A natural choice for birth control

Years ago when I was beginning to think about birth control options I felt uneasy about hormonal birth control. I personally didn’t like to take medications or take hormones to alter a perfectly working system. I resigned to the fact that maybe I would just use the ring or an IUD if it came down to it because I figured it would be easier and assumed the hormonal impact would be less.

When my husband and I first began dating (um, yeah, we may be high school sweet hearts…) his cousin was in the seminary and he sent me a book called Life Giving Love by Kimberly Hahn. The book was quite influential in two things: my spiritual life and my sexual one. Much of the book was about Natural Family Planning. Later on, Marc (the husband) and I also had attended a conference by Chris West on the Theology of the body and it reaffirmed some of my newly founded beliefs. But this post isn’t about religion; it’s about birth control (although they were entwined for myself).

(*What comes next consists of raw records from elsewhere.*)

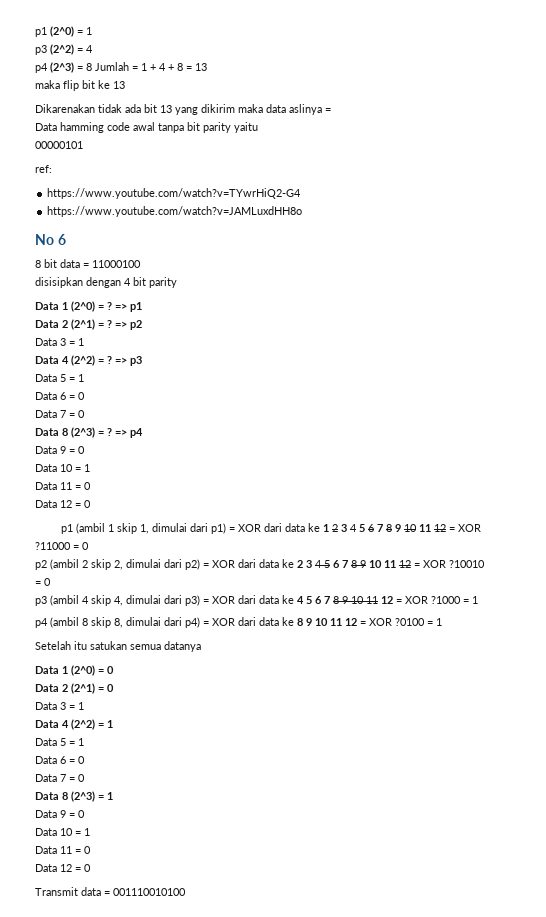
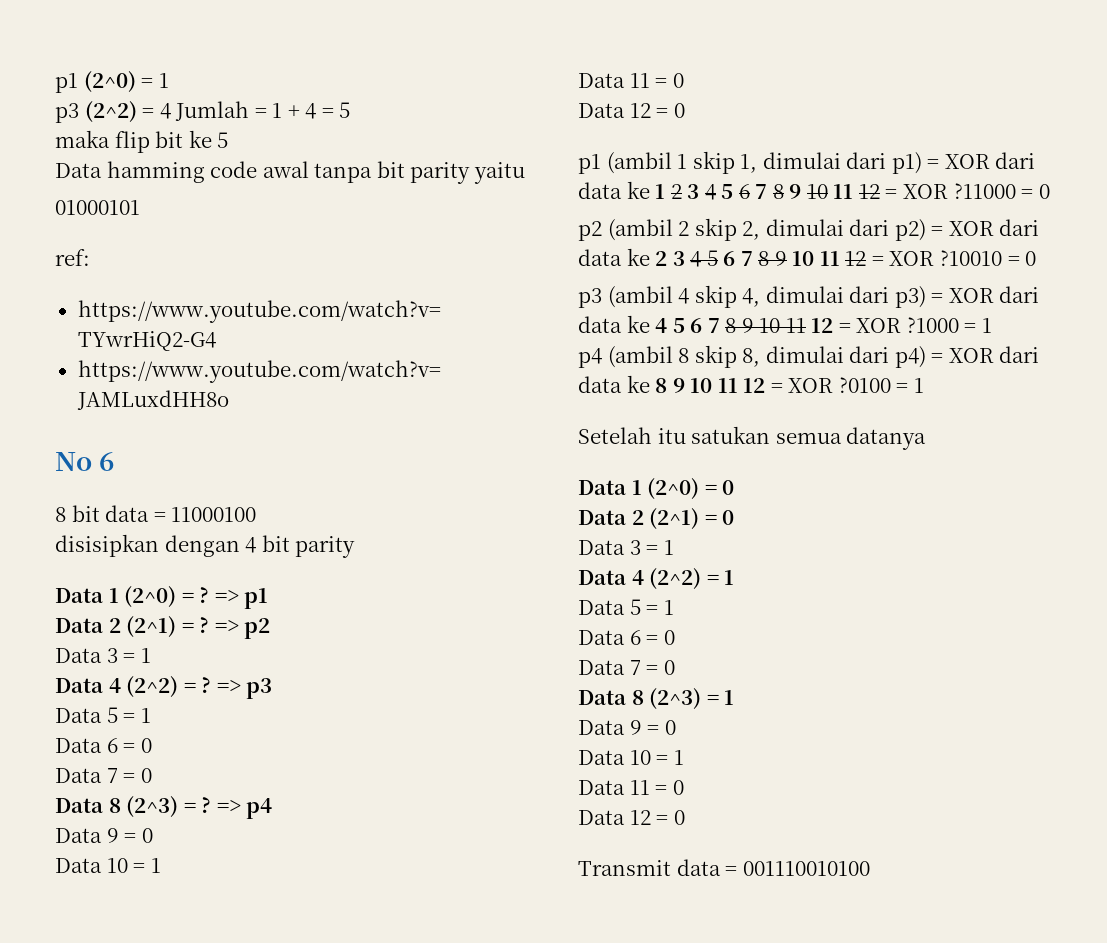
[35,62,92,73] // p4 (2^3) = 8 -> (171, 111) none
[168,63,207,71] + 8 = 13 -> [321,102,351,118] = 5
[113,81,125,89] [35,104,331,115] 13 // Dikarenakan tidak ada bit 13 yang dikirim maka data aslinya = -> [217,132,229,148] 5
[35,141,83,149] 00000101 -> [55,200,140,215] 01000101

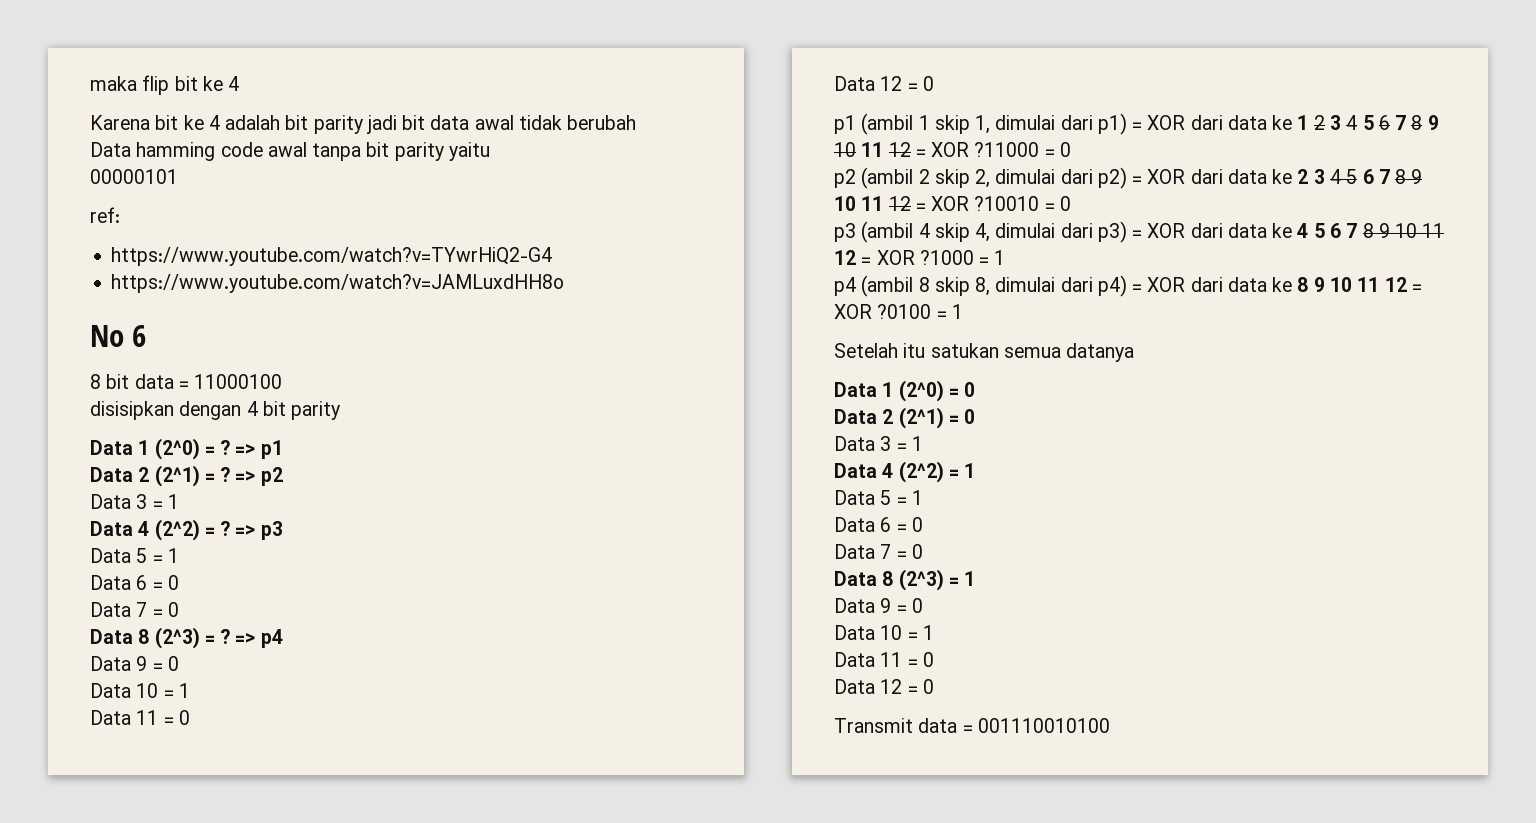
[55,71,169,93] [55,101,351,123] [55,130,229,153] p1 (2^0) = 1 // p3 (2^2) = 4 Jumlah = 1 + 4 = 5 // maka flip bit ke 5 -> [90,75,240,95] [90,115,637,134] maka flip bit ke 4 // Karena bit ke 4 adalah bit parity jadi bit data awal tidak berubah
[55,200,140,215] 01000101 -> [90,169,178,184] 00000101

There are several birth control options for couples these days. Natural Family Planning or the Fertility Awareness Method, are symptom-thermal methods of birth control. THIS IS NOT THE RHYTHM METHOD! The rhythm method makes the assumption that everyone ovulates on the same timeline – not true. Your doctor may say that NFP is the rhythm method and then tell you that if you want to conceive you should have sex around day 14 (which is actually the assumption of the rhythm method -how ironic). With NFP/FAM you chart your waking temperatures (thermal) and cervical fluid (symptom) observations to determine your fertile window and act accordingly when you are fertile (to either abstain or not). This week is Natural Family Planning Awareness Week so I wanted to highlight my experience and how it works.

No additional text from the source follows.